Ereditò oltre alla villa e terre limitrofe, anche le cave della Gonfolina e un osteria al porto di sotto, in comproprietà con la famiglia Pandolfini.
Giulio Pucci dal 1633 al 1672, acquista nuovi appezzamenti di terra, allargando la tenuta, ormai una fattoria che produce i prodotti tipici toscani.
Negli anni quaranta, vi è la costruzione del muro che univa la villa alla palazzina, e vengono comprate diverse sculture, tra cui due statue di leoni.
Il giardino non ha modifiche sostanziali, mentre furono effettuati dipinti per la villa andati perduti.
Orazio Ruberto Pucci figlio di Giulio, privilegerà l’aspetto ludico della tenuta di campagna su quello legato alla produzione agricola, modificando la villa e il giardino al gusto tardo-barocco che era di moda in quel periodo.
Gli arredi del parco vengono rinnovati con opere in pietraserena, interrate molteplici varietà di piante, e i viali allargati e resi percorribili in carrozza.
Si realizza anche l’orto nuovo o giardino degli agrumi.
Queste piante, la cui fama fu alimentata da scritti e leggende, erano di moda nel seicento, tanto che se ne ricercarono nuove varietà tramite innesti.
Intendendo poi costruire un sistema idraulico per fontane e vivai d’acqua con cui arredare la villa, oltre a ingrandire e trasformare il parco, si avvalse inizialmente dell’opera progettuale dell’ingegnere mediceo Giuliano Ciaccheri.
Per dare corpo a queste idee, finì poi coll’affidarsi all’architetto Giovanni Battista Foggini, i cui progetti furono realizzati solo in parte per la sopravvenuta morte di Orazio Ruberto nel 1698.
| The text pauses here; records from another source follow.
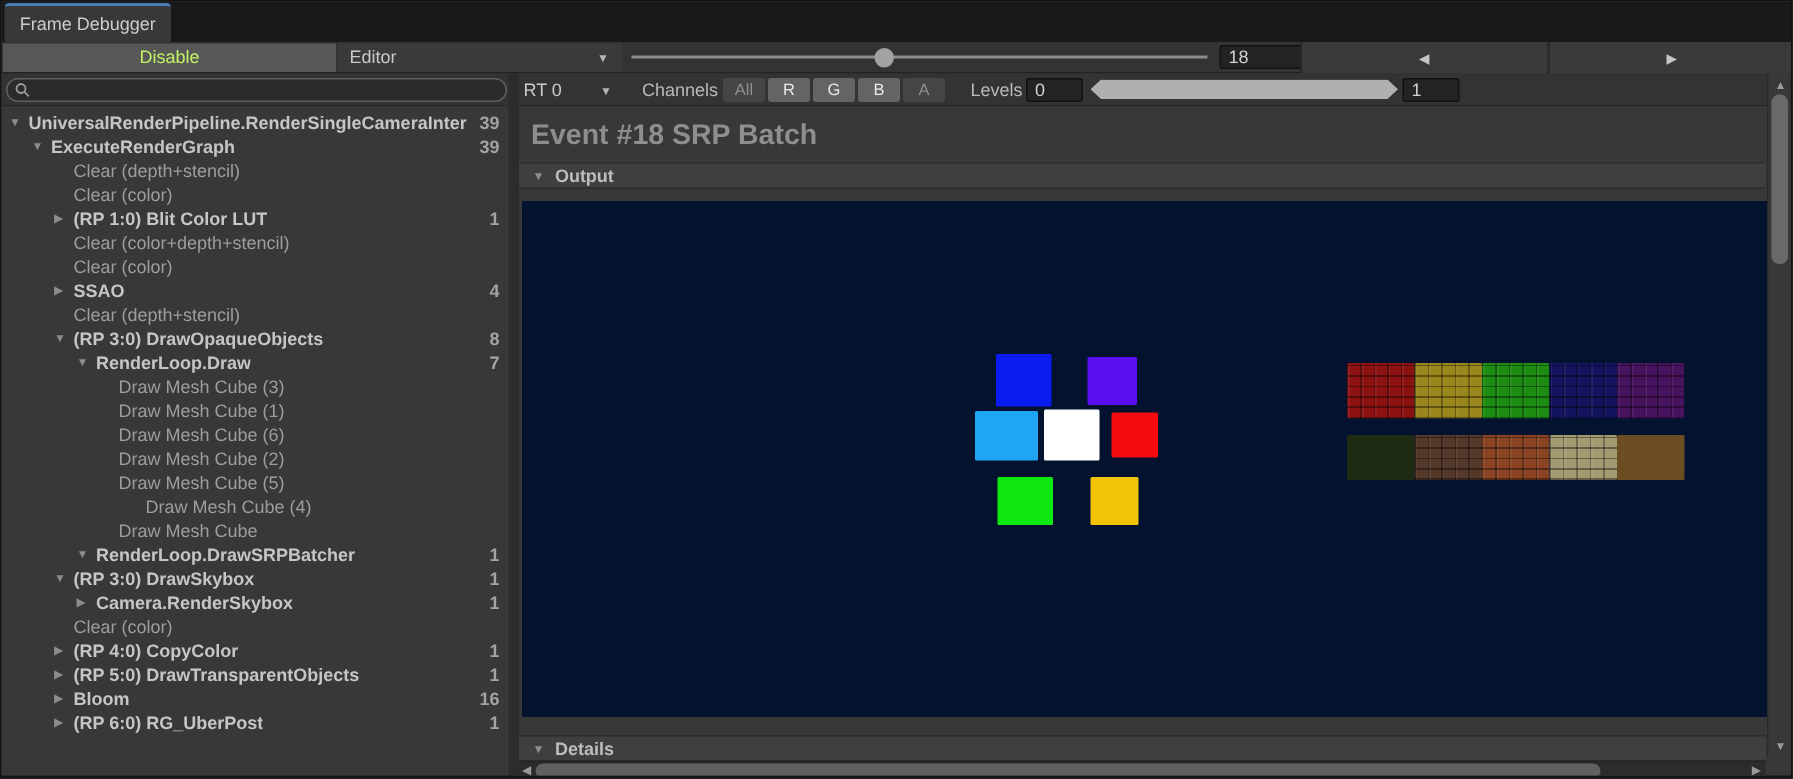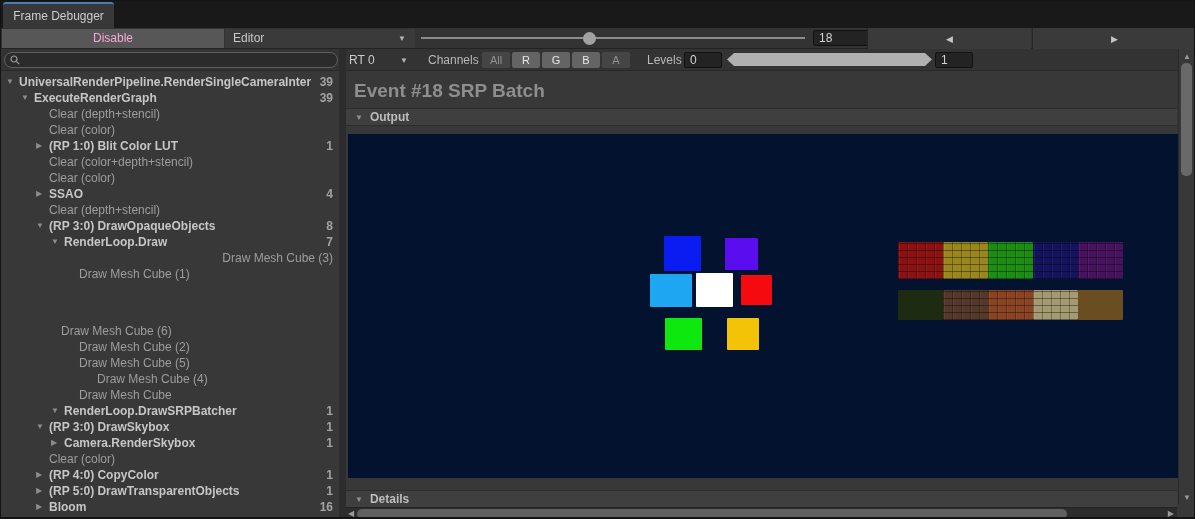--- a/index.html
+++ b/index.html
@@ -11,21 +11,21 @@
   
   .tabstrip { position:absolute; left:0; top:0; width:100%; height:27px; background:#191919; }
   .tab { position:absolute; left:2px; top:1px; width:111px; height:26px; background:#383838;
          border-top:2px solid #4a7cb6; border-radius:3px 3px 0 0; color:#cdcdcd; font-size:12px;
          display:flex; align-items:center; justify-content:center; }
 
   
   .toolbar { position:absolute; left:0; top:27px; width:100%; height:21px; background:#333333;
              border-bottom:1px solid #232323; }
   .disable-btn { position:absolute; left:1px; top:1px; width:222px; height:19px; background:#575757;
-                 color:#f9a8d4; font-size:12px; text-align:center; line-height:19px; }
+                 color:#bef264; font-size:12px; text-align:center; line-height:19px; }
   .editor-dd { position:absolute; left:224px; top:1px; width:190px; height:19px; background:#3a3a3a;
                color:#c9c9c9; font-size:12px; line-height:19px; padding-left:8px; }
   .editor-dd .dd-arrow { position:absolute; right:9px; top:0; color:#b5b5b5; font-size:8px; }
   .frame-slider { position:absolute; left:416px; top:0; width:392px; height:21px; }
   .frame-slider .track { position:absolute; left:4px; right:4px; top:9px; height:2px; background:#8c8c8c; }
   .frame-slider .handle { position:absolute; top:4px; width:13px; height:13px; border-radius:50%;
                           background:#a2a2a2; }
   .num-field { position:absolute; background:#232323; border:1px solid #121212; border-radius:2px;
                color:#d2d2d2; font-size:12px; padding-left:5px; line-height:14px; }
   .frame-field { left:812px; top:2px; width:76px; height:16px; }
@@ -201,29 +201,29 @@
       <div class="tree-row bold" style="padding-left: 35px;">
         <span class="arrow">▼</span>
         <span class="label">(RP 3:0) DrawOpaqueObjects</span>
         <span class="count">8</span>
       </div>
       <div class="tree-row bold" style="padding-left: 50px;">
         <span class="arrow">▼</span>
         <span class="label">RenderLoop.Draw</span>
         <span class="count">7</span>
       </div>
-      <div class="tree-row" style="padding-left: 65px; justify-content: flex-end;">
+      <div class="tree-row" style="padding-left: 65px;">
         <span class="arrow"></span>
         <span class="label">Draw Mesh Cube (3)</span>
       </div>
       <div class="tree-row" style="padding-left: 65px;">
         <span class="arrow"></span>
         <span class="label">Draw Mesh Cube (1)</span>
       </div>
-      <div class="tree-row" style="padding-left: 47px; margin-top: 41px;">
+      <div class="tree-row" style="padding-left: 65px;">
         <span class="arrow"></span>
         <span class="label">Draw Mesh Cube (6)</span>
       </div>
       <div class="tree-row" style="padding-left: 65px;">
         <span class="arrow"></span>
         <span class="label">Draw Mesh Cube (2)</span>
       </div>
       <div class="tree-row" style="padding-left: 65px;">
         <span class="arrow"></span>
         <span class="label">Draw Mesh Cube (5)</span>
La successione , per vicende famigliari finirà con lo spettare al figlio terzogenito Orazio Emilio Pucci.
Egli porta a compimento i lavori per la grande scalinata sotto la Fontana del Tritone, iniziati dal padre; la villa in questo periodo è usata principalmente a scopi di “rappresentanza”.
Alla sua morte nel 1745, il patrimonio rimane indiviso tra i suoi figli fino al 1766, (ma furono assicurati adeguati interventi di salvaguardia sia alla villa che al parco) quando si pervenne ad una divisione dei beni agricoli e la fattoria di Bellosguardo passò al marchese Orazio Ruberto Pucci.
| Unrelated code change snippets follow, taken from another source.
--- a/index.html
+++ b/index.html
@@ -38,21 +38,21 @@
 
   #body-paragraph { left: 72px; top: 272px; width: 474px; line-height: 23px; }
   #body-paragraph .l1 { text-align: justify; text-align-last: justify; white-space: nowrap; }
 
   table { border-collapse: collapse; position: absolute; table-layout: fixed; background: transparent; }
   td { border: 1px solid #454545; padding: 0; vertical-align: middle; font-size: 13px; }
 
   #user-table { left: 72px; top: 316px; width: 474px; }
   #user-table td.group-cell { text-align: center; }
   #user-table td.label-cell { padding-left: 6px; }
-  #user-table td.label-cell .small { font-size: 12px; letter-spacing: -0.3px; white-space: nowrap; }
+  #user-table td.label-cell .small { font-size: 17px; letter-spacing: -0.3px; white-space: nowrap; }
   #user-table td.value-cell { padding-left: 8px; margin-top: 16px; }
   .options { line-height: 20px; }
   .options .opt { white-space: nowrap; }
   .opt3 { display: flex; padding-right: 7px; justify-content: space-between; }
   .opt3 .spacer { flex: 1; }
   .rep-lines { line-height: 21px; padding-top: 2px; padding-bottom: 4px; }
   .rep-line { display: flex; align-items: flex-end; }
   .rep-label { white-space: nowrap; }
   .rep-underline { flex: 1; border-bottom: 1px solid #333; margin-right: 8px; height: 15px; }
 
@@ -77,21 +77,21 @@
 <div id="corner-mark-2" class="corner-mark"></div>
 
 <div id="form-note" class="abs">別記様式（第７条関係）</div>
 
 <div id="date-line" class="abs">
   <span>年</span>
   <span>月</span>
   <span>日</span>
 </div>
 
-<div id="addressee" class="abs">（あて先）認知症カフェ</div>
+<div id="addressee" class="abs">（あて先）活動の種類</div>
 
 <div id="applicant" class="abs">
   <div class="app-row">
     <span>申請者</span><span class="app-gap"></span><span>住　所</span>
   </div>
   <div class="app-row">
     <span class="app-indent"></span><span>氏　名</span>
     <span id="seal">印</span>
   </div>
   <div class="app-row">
Omonimo del nonno, membro dell’Accademia dei Georgofili, coltivò molteplici interessi scientifici, segnalandosi tra coloro che contribuirono a formulare i principi di base delle riforme che Pietro Leopoldo di Lorena attuò in Toscana.
Sotto il suo impulso la fattoria sviluppò e razionalizzò la produzione, divenendo luogo in cui applicare e sperimentare nuove tecniche agricole.
Fu costruita inoltre una strada carrozzabile che portava a Bellosguardo, con lavori che si protrassero per oltre 20 anni e terminarono nel 1790.
Il miglioramento dei collegamenti viari era considerato elemento non secondario nella strategia di miglioramento dell’economia agricola.
Nel 1803, e fino al 1824, la villa passa al figlio di Ruberto, Emilio Pucci
Da questi ad un tutore, sempre un Pucci, per la minore età dei figli di Emilio, fino al 1836 quando subentra il primogenito
Ruberto Pucci.
Sarà l’ultimo esponente dei Pucci a possedere Bellosguardo.
In un momento economico non favorevole per la famiglia, e venuto meno il fidecommesso, abolito Da Leopoldo di Lorena, Bellosguardo è venduto nel 1858 al conte Giuseppe Campi.